Proverbs 15:1 is one of the funniest verses I have ever read in the Bible…
“A SOFT answer turns away wrath…”
What? Are you really saying that I can actually give people a soft answer when they’re hammering me with grievous words and by doing that, I will be driving wrath away? I do not want to drive wrath away! I want to find any excuse to pour mine out! So bring it on! And Excuse me, God… but, did you miss the fact that I am a woman? … And not any woman, I am LATINA and I am fire! …By the way, this would be your answer if you were me. The reality is that ANGER does not know culture; it does not get rooted in us because we are Hispanic or from any other ethnic group under heaven and what you do when you are angry is a choice.
So how can we answer like the Bible says in the midst of conflict? I asked the Lord: How can I apply Proverbs 15:1 in the middle of conflict and give a good, positive, sarcasm-FREE, well-balanced answer?
Let me suggest these little steps that I got from the Lord in my prayers but keep in mind that every person is different, and that you still need to bring your anger to the Lord and ask Him for guidance and allow His love to embrace those not so good-looking areas of our lives.
1. Try not to be involved in a “heated” moment: Have you noticed that when we get angry we look for people who can just answer us back and react negatively to us so we can pour our wrath on them? We even get mad at people when they answer us “softly” and we keep pushing for a good fight. Take control over your feelings, go to a place where you can be alone and find a positive way to calm down, or meditate on this from the book of Proverbs 29:11 “Fools give full vent to their rage BUT THE WISE bring calm in the end”, Proverbs 12:16 “fools show they annoyance at one but the prudent overlook an insult. “
2. ANGER Makes things worst: What is your goal in every argument? Is your goal to prove that you are right? Or is it to understand what is going on and find a good positive solution? My husband used to say to me “Sometimes I might have a good point too…” Lol! Proverbs 15:1 also says that GRIEVOUS words stir up anger. Grievous words are oppressive, they target the core of the person, they are oppressive offences that cause sorrow and pain in the soul… no wonder why people reacts the way they do when we use those words against them!

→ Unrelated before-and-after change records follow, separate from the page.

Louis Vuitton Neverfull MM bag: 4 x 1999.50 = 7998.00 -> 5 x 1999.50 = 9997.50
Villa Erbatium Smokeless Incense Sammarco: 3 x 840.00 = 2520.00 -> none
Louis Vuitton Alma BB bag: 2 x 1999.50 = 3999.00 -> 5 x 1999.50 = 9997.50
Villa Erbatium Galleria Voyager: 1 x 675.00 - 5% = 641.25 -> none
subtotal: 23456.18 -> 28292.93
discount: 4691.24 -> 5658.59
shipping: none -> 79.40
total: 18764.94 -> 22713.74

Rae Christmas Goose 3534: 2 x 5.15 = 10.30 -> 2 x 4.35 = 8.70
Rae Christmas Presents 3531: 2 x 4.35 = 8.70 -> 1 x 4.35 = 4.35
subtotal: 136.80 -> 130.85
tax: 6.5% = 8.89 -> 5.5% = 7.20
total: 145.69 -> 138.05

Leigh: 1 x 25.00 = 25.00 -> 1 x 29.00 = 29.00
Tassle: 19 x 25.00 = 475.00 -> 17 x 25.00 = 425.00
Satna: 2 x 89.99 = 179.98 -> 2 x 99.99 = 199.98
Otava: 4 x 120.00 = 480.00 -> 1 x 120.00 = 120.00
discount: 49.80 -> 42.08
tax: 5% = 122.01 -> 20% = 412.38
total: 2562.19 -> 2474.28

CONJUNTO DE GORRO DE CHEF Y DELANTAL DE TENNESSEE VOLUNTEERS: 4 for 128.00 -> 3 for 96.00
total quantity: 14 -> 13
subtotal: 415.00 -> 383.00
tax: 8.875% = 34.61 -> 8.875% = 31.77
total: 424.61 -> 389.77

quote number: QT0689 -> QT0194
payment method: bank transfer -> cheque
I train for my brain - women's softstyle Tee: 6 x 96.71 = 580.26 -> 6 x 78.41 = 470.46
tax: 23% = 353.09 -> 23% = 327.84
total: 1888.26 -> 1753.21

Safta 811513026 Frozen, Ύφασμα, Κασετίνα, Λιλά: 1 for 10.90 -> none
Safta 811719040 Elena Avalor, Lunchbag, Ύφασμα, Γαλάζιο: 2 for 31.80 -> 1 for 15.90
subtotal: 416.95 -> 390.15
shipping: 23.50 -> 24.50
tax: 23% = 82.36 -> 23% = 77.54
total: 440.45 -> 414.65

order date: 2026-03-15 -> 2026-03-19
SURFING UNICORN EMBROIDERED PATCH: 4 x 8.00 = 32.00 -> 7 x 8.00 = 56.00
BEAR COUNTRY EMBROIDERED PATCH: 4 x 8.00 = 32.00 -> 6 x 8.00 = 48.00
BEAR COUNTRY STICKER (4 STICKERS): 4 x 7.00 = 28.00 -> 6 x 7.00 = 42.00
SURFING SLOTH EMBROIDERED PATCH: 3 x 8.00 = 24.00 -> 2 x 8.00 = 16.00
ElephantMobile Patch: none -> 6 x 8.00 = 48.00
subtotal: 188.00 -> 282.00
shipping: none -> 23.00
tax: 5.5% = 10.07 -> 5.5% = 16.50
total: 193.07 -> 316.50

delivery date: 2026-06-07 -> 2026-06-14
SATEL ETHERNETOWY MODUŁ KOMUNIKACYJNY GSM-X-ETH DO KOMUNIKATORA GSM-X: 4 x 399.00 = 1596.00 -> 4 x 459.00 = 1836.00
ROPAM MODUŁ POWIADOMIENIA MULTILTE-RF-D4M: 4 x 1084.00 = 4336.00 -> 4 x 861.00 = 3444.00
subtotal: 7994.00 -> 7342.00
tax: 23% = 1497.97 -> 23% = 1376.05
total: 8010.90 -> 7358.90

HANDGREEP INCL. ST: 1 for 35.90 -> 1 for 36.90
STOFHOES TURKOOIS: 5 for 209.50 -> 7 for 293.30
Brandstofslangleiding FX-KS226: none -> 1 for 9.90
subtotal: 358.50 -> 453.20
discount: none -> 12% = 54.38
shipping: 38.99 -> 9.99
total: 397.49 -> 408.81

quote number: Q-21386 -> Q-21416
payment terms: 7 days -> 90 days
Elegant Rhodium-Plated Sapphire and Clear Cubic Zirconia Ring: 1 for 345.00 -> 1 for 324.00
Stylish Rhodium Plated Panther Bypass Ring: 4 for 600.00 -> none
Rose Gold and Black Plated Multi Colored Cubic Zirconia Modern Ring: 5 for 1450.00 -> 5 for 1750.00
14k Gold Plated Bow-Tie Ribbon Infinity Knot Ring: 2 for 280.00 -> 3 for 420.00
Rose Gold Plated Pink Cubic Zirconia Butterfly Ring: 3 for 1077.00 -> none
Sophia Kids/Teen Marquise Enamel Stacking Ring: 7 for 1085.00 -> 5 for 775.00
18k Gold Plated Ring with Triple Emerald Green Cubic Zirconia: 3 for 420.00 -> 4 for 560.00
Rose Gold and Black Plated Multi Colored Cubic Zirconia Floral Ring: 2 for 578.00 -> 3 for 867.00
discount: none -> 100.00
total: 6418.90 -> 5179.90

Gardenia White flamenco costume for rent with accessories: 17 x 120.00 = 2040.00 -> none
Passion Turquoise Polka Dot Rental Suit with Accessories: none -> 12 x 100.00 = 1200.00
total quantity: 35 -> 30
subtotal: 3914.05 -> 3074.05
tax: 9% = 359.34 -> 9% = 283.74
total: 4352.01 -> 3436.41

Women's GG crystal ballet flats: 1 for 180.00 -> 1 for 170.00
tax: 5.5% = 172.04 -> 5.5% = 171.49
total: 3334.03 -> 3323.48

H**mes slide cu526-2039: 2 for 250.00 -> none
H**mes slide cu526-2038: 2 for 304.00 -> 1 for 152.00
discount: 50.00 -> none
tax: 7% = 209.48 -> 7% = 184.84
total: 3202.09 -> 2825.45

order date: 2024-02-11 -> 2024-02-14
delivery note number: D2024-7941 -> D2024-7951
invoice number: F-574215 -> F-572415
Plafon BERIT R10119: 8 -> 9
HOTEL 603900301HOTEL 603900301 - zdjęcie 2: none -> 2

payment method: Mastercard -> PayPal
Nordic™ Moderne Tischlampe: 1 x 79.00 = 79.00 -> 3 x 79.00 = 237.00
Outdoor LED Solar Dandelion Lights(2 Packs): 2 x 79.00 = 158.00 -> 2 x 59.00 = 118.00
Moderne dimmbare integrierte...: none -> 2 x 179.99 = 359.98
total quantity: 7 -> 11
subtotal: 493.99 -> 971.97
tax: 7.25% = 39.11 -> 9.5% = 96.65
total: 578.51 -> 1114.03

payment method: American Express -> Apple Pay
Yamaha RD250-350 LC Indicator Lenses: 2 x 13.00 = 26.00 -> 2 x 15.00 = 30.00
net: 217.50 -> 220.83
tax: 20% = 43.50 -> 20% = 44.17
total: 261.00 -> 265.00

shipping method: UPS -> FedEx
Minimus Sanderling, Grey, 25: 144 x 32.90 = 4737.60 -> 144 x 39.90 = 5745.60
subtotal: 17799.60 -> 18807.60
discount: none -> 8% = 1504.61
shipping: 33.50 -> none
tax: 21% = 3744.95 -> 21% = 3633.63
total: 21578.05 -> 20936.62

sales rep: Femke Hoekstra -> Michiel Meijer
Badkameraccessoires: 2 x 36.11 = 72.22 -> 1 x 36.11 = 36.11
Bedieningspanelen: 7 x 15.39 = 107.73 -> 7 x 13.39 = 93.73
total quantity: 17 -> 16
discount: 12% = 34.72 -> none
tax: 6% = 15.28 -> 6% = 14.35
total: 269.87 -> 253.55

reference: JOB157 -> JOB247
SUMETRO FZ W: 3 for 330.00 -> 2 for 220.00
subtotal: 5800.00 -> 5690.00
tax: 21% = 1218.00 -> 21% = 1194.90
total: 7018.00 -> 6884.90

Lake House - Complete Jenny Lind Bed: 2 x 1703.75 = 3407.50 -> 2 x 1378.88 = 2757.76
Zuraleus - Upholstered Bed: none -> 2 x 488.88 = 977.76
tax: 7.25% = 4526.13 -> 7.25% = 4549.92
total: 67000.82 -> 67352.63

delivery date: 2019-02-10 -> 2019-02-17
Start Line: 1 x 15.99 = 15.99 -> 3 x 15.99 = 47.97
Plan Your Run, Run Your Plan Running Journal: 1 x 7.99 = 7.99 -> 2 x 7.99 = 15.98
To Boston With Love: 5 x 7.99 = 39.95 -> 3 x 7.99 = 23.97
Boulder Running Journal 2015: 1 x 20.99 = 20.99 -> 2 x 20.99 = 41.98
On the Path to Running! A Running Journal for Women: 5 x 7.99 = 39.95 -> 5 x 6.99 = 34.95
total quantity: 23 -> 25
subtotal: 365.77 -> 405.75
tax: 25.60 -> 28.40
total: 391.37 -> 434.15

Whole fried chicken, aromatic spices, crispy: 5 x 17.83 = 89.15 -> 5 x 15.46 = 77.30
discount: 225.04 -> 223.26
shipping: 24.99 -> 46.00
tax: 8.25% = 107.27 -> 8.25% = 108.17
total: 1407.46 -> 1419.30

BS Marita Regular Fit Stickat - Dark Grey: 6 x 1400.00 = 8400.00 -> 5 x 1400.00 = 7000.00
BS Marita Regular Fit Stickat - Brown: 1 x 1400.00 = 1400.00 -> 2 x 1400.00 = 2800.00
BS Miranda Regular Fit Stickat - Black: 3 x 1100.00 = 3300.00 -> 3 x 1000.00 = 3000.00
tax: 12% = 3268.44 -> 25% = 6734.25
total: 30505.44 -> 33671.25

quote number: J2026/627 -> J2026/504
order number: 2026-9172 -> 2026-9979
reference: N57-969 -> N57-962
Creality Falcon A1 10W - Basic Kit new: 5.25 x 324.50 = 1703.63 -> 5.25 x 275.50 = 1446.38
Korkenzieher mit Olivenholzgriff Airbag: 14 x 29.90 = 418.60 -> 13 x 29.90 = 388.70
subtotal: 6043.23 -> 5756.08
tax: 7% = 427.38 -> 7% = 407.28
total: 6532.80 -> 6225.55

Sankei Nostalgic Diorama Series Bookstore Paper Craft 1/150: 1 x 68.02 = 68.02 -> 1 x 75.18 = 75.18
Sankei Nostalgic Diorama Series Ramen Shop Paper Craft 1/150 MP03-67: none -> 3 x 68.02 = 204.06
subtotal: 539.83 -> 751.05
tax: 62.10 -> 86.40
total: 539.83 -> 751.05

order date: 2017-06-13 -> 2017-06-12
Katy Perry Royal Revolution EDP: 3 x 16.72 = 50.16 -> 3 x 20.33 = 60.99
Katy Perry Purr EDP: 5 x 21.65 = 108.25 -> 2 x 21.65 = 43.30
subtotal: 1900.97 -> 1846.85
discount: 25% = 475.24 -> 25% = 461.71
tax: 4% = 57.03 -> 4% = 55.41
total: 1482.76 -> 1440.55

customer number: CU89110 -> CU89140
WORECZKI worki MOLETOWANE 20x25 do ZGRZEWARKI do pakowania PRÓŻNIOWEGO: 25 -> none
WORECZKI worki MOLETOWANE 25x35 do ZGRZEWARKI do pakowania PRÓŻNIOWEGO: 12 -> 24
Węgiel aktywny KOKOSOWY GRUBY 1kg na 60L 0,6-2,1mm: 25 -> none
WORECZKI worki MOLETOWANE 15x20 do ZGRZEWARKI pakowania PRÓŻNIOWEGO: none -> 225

Be fully aware of your answer, LISTEN TO YOURSELF argue, pay attention to how you handle arguments, we might think that our pain from the words we are listening to justifies us answering back harshly but before the Lord we have a choice…. “bring health into the argument or make it worst”
There’s no shame in being angry, or mad at something such as life, your boss, your spouse, or anybody… getting anger is a human right, but we should be ashamed if ANGER is the last voice in our lives and we are living under its regimen, hurting people around us, killing them on the inside feeling we have the right to, we have a right to get angry over things done to us, but also the RIGHT to choose our attitude and the outcome, so what do we choose? Shall we make this worst or shall we make this better? It is our choice. We all have the right to remain silent when we have nothing good to say. which does not mean that I can use my silence to hurt or manipulate those around me neither.